▶ [Work to complete]:
Among the records below, find each line containing the word "subclause" and copy it.

--------

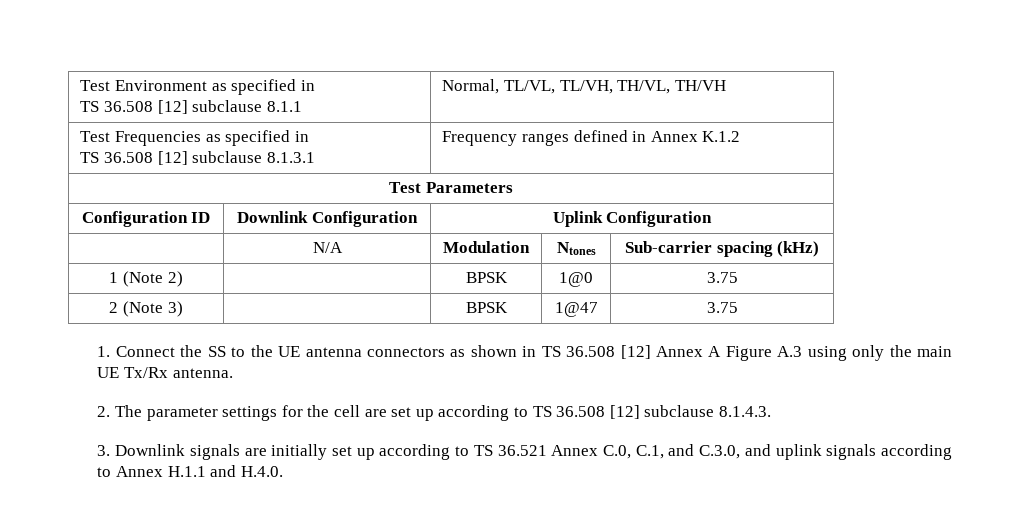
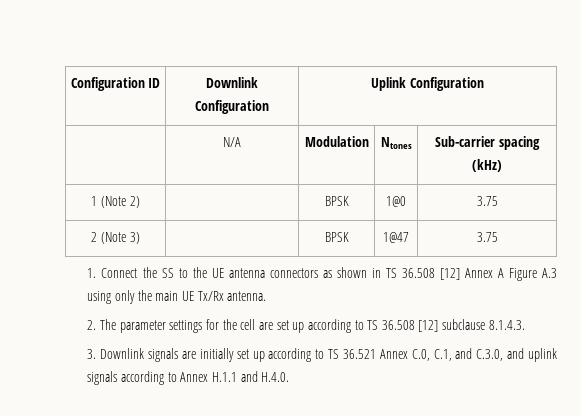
- Test Environment as specified in
- TS 36.508 [12] subclause 8.1.1 | Normal, TL/VL, TL/VH, TH/VL, TH/VH
- Test Frequencies as specified in
- TS 36.508 [12] subclause 8.1.3.1 | Frequency ranges defined in Annex K.1.2
- Test Parameters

--------

▶ [Answer section]:
- TS 36.508 [12] subclause 8.1.1 | Normal, TL/VL, TL/VH, TH/VL, TH/VH
- TS 36.508 [12] subclause 8.1.3.1 | Frequency ranges defined in Annex K.1.2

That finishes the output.